• _Data shown_
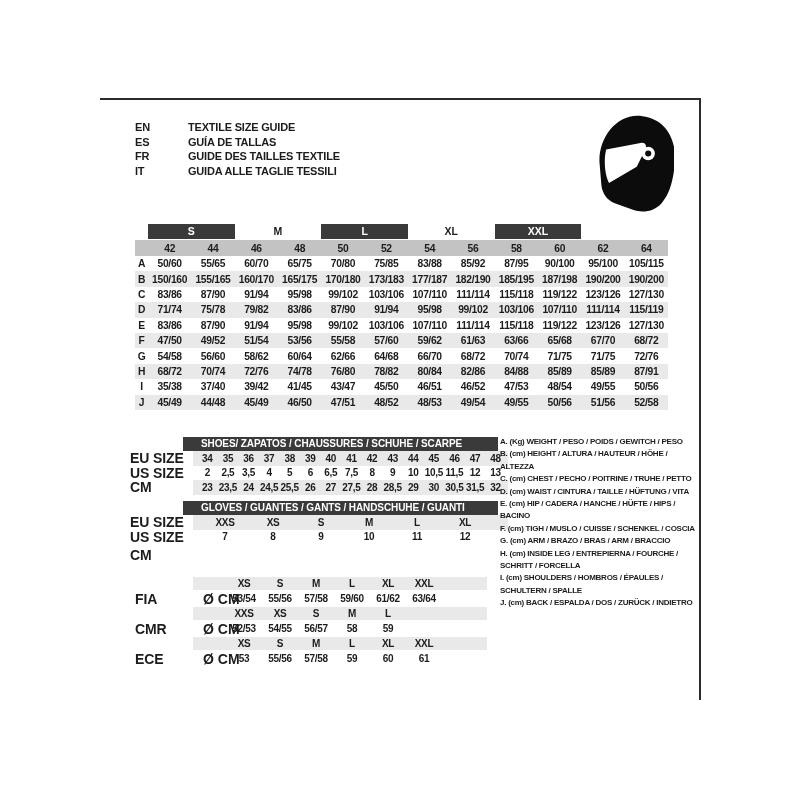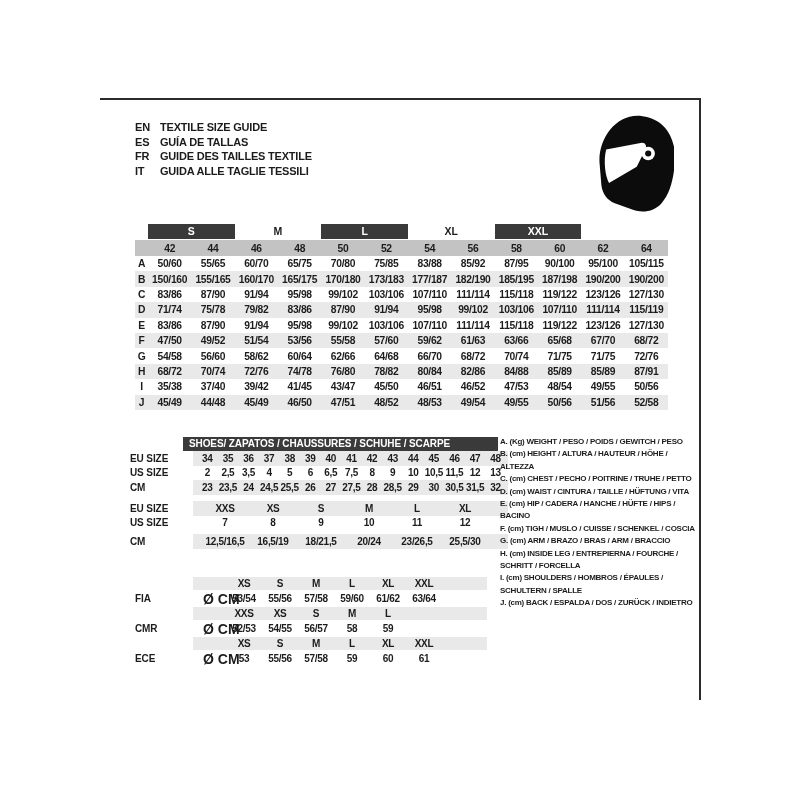--- a/index.html
+++ b/index.html
@@ -14,7 +14,7 @@
   }
   
   .langs { position:absolute; left:135px; top:120px; }
-  .lang-row { display:flex; height:14.5px; align-items:center; font-size:11px; font-weight:bold; letter-spacing:-0.2px; }
+  .lang-row { display:flex; height:14.5px; align-items:center; font-size:11px; font-weight:bold; letter-spacing:-0.2px;gap:28px; }
   .lang-code { width:25px; }
   
   .helmet-svg { position:absolute; left:588px; top:112px; width:86px; height:102px; }

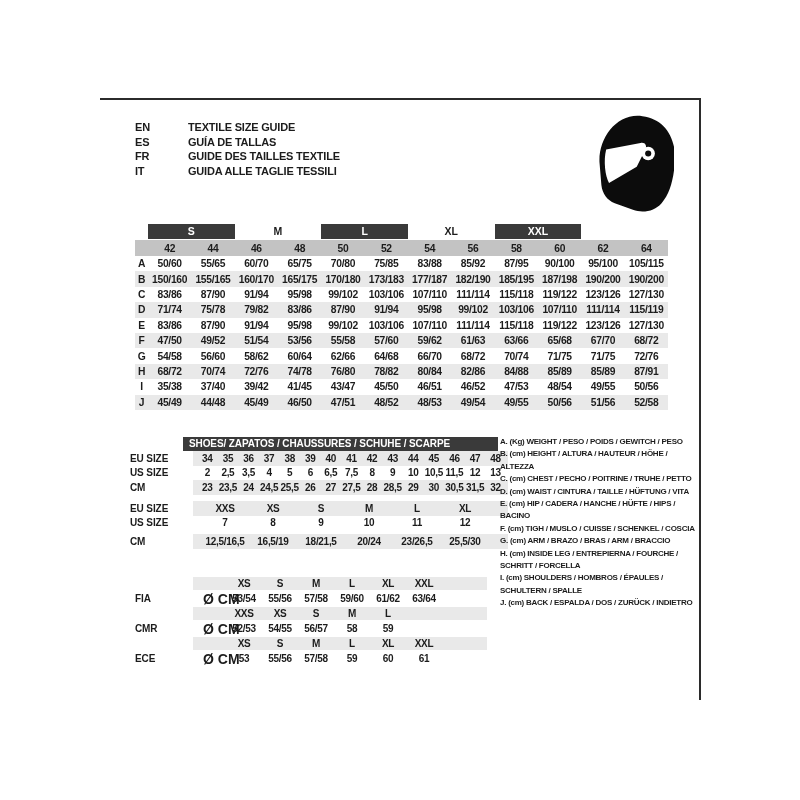--- a/index.html
+++ b/index.html
@@ -28,7 +28,7 @@
   .sizes-row { background:#c3c3c3; height:16px; }
   
   .sub { position:absolute; left:130px; font-weight:bold; }
-  .sub-bar { margin-left:53px; width:315px; height:14px; line-height:14px; background:#3a3a3a; color:#fff; font-size:10px; padding-left:6px; letter-spacing:-0.1px; white-space:nowrap; }
+  .sub-bar { margin-left:53px; width:315px; height:14px; line-height:14px; background:#3a3a3a; color:#fff; font-size:10px; padding-left:18px; letter-spacing:-0.1px; white-space:nowrap; }
   .sub-row { display:flex; height:14.5px; align-items:center; }
   .sub-row.gap { margin-top:4px; }
   .rlabel { width:63px; font-size:10px; letter-spacing:-0.1px; padding-left:0; }

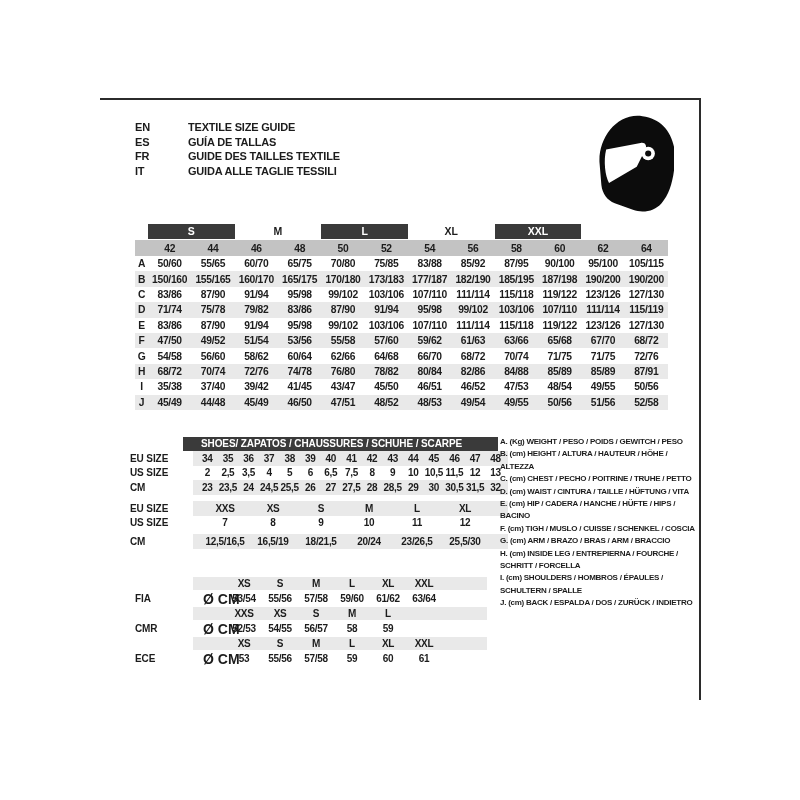--- a/index.html
+++ b/index.html
@@ -31,7 +31,7 @@
   .sub-bar { margin-left:53px; width:315px; height:14px; line-height:14px; background:#3a3a3a; color:#fff; font-size:10px; padding-left:18px; letter-spacing:-0.1px; white-space:nowrap; }
   .sub-row { display:flex; height:14.5px; align-items:center; }
   .sub-row.gap { margin-top:4px; }
-  .rlabel { width:63px; font-size:10px; letter-spacing:-0.1px; padding-left:0; }
+  .rlabel { width:63px; font-size:14px; letter-spacing:-0.1px; padding-left:0; }
   .vals { display:flex; height:100%; align-items:center; width:315px; }
   .vals.shaded { background:#e9e9e9; }
   .vcell { text-align:center; font-size:10px; letter-spacing:-0.3px; white-space:nowrap; }

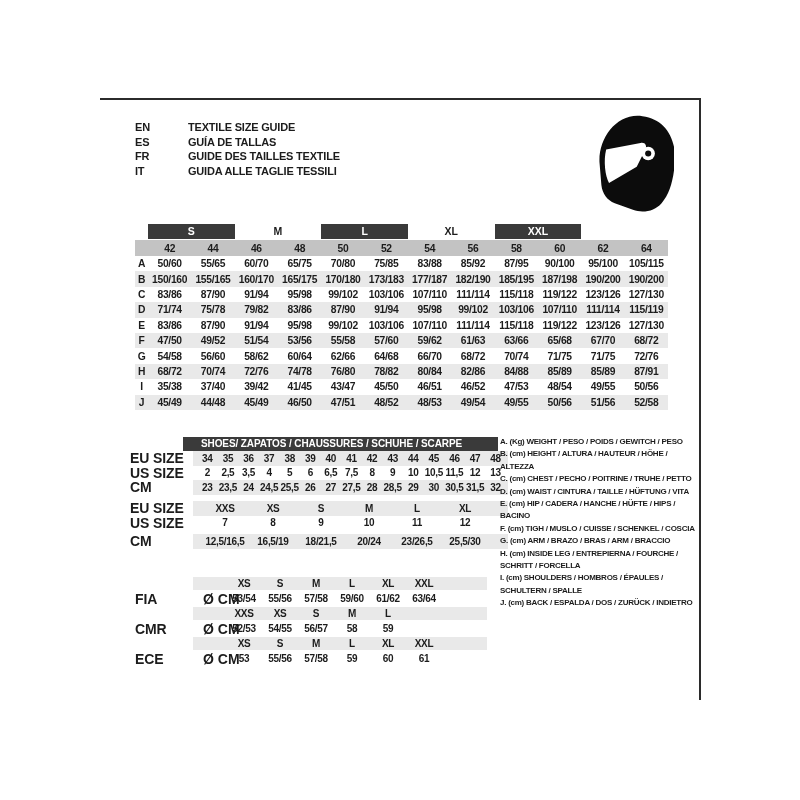--- a/index.html
+++ b/index.html
@@ -332,6 +332,7 @@
   </div>
 
   <div class="sub" id="gloves">
+    <div class="sub-bar">GLOVES / GUANTES / GANTS / HANDSCHUHE / GUANTI</div>
     <div id="glovesRows">
         <div class="sub-row">
           <div class="rlabel">EU SIZE</div>

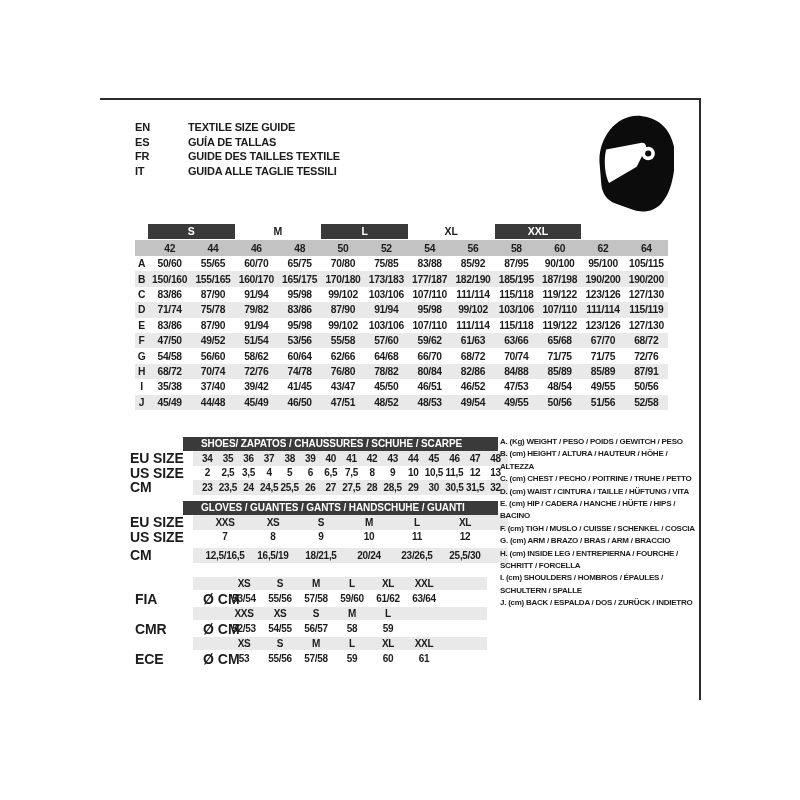--- a/index.html
+++ b/index.html
@@ -358,14 +358,6 @@
         </div>
         <div class="sub-row gap">
           <div class="rlabel">CM</div>
-          <div class="vals shaded">
-            <div class="vcell">12,5/16,5</div>
-            <div class="vcell">16,5/19</div>
-            <div class="vcell">18/21,5</div>
-            <div class="vcell">20/24</div>
-            <div class="vcell">23/26,5</div>
-            <div class="vcell">25,5/30</div>
-          </div>
         </div>
       </div>
   </div>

• _Problem description_
Look through the entries above and find each line where the word "center" occurs; copy those lines.

• _Task answer_
-  .lang-row { display:flex; height:14.5px; align-items:center; font-size:11px; font-weight:bold; letter-spacing:-0.2px; }
+  .lang-row { display:flex; height:14.5px; align-items:center; font-size:11px; font-weight:bold; letter-spacing:-0.2px;gap:28px; }
   .sub-row { display:flex; height:14.5px; align-items:center; }
   .sub-row { display:flex; height:14.5px; align-items:center; }
   .vals { display:flex; height:100%; align-items:center; width:315px; }
   .vcell { text-align:center; font-size:10px; letter-spacing:-0.3px; white-space:nowrap; }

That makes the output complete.